Nella preghiera vengono ricordati ed affidati a Dio:
§ i milioni di bambini uccisi nel mondo con l'aborto,
§ le donne che hanno abortito e quelle che sono ancora in tempo per cambiare idea,
§ i padri che hanno favorito o subito un aborto volontario o che attualmente si trovano accanto ad una donna che sta pensando di abortire,
§ i medici che praticano aborti ed il personale sanitario coinvolto, i farmacisti che vendono i prodotti abortivi e tutti coloro che provocano la diffusione nella società della mentalità abortista,
§ tutte le persone che, a qualsiasi livello, si spendono per la difesa della vita fin dal concepimento.
Le preghiere da recitarsi, secondo queste intenzioni, sono:
§ Salve Regina,
§ Preghiera finale della Lettera Enciclica Evangelium Vitae di Giovanni Paolo II,
§ Angelo di Dio,
§ Eterno riposo.
Il progetto è quello di trovare 150.000 persone, che ogni giorno recitino le preghiere. Il numero corrisponde a quello - leggermente approssimato per eccesso – degli aborti accertati che vengono compiuti ogni giorno nel mondo, senza poter conteggiare quelli clandestini e quelli avvenuti tramite pillola del giorno dopo. Per raggiungere tale obiettivo occorre l'aiuto generoso di tutti coloro che hanno a cuore la difesa della vita.
Ma la preghiera servirà veramente per difendere la vita?

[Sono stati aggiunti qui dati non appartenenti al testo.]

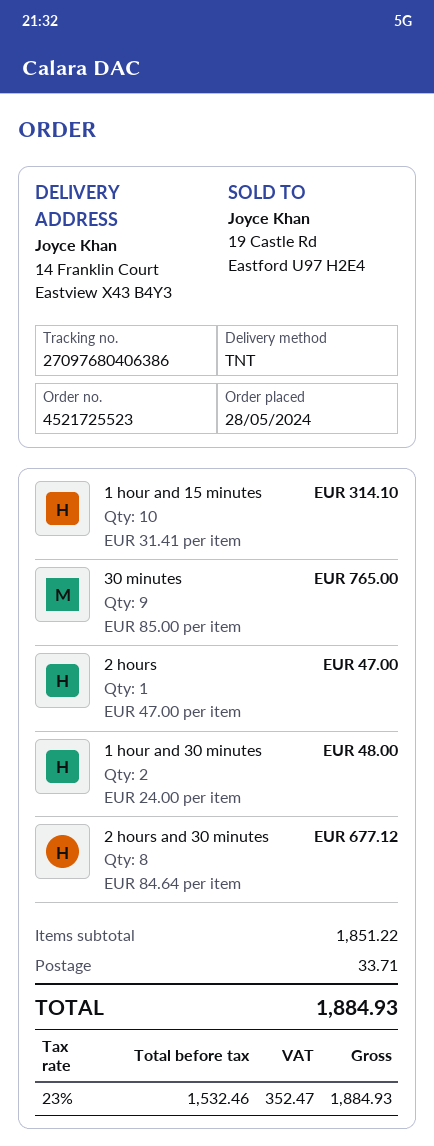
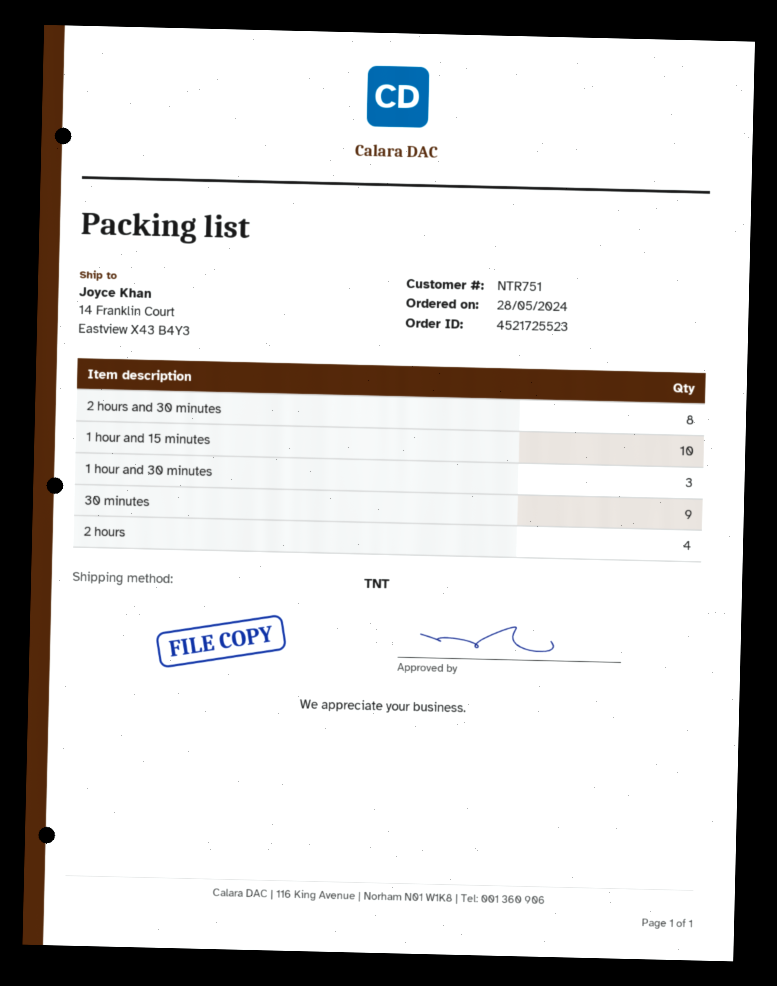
2 hours: 1 -> 4
1 hour and 30 minutes: 2 -> 3

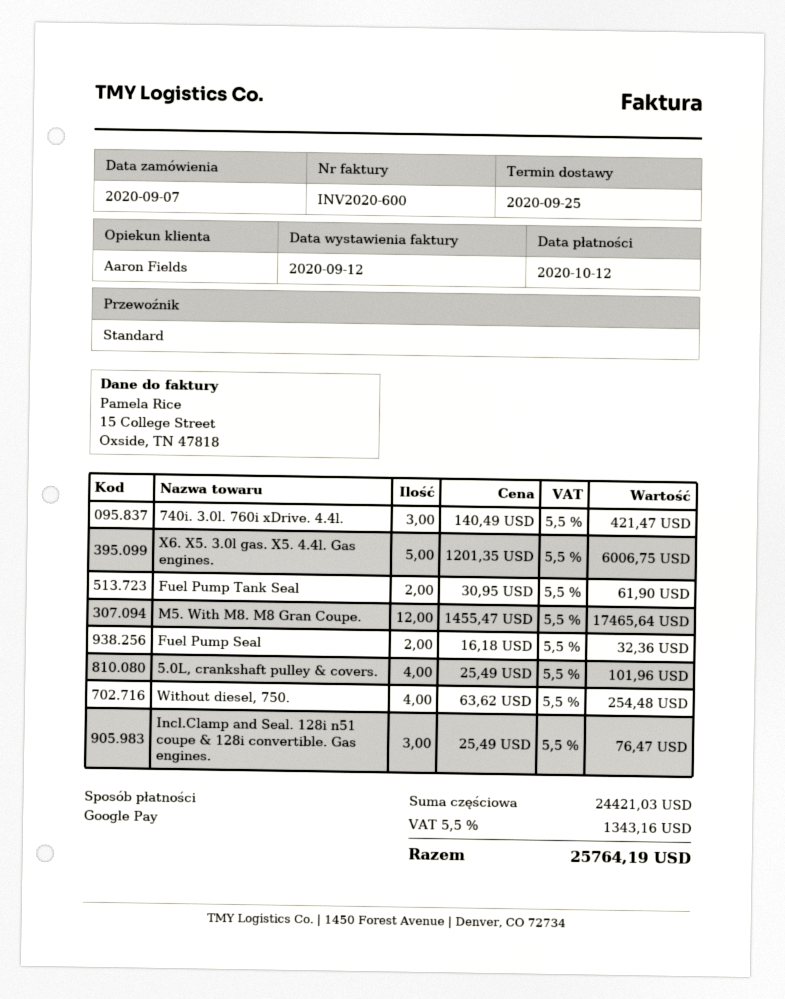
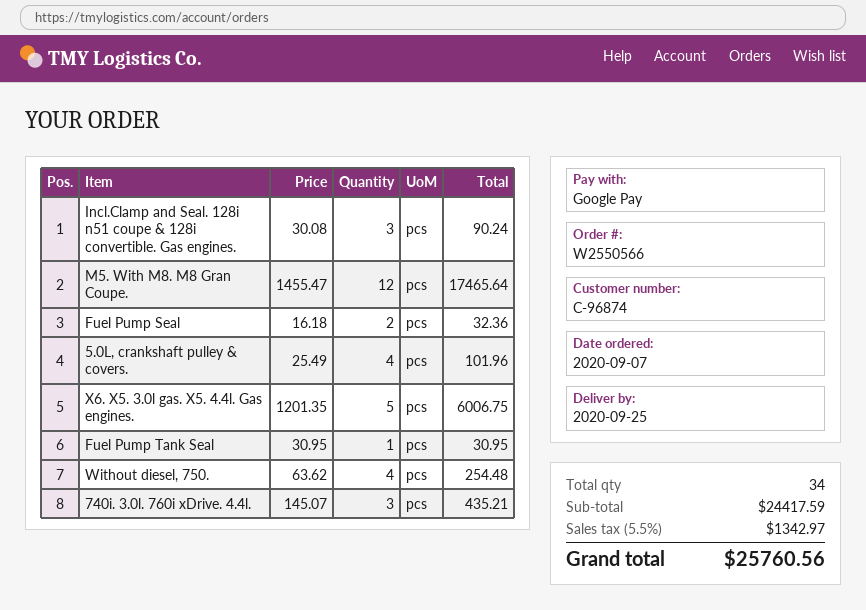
740i. 3.0l. 760i xDrive. 4.4l.: 3 x 140.49 = 421.47 -> 3 x 145.07 = 435.21
Fuel Pump Tank Seal: 2 x 30.95 = 61.90 -> 1 x 30.95 = 30.95
Incl.Clamp and Seal. 128i n51 coupe & 128i convertible. Gas engines.: 3 x 25.49 = 76.47 -> 3 x 30.08 = 90.24
subtotal: 24421.03 -> 24417.59
tax: 5.5% = 1343.16 -> 5.5% = 1342.97
total: 25764.19 -> 25760.56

Noi ne siamo sicuri e lo confermano le parole di Giovanni Paolo II (Evangelium Vitae, n.100): "È certamente enorme la sproporzione che esiste tra i mezzi, numerosi e potenti, di cui sono dotate le forze operanti a sostegno della «cultura della morte» e quelli di cui dispongono i promotori di una «cultura della vita e dell'amore». Ma noi sappiamo di poter confidare sull'aiuto di Dio, al quale nulla è impossibile (cf. Mt 19, 26)."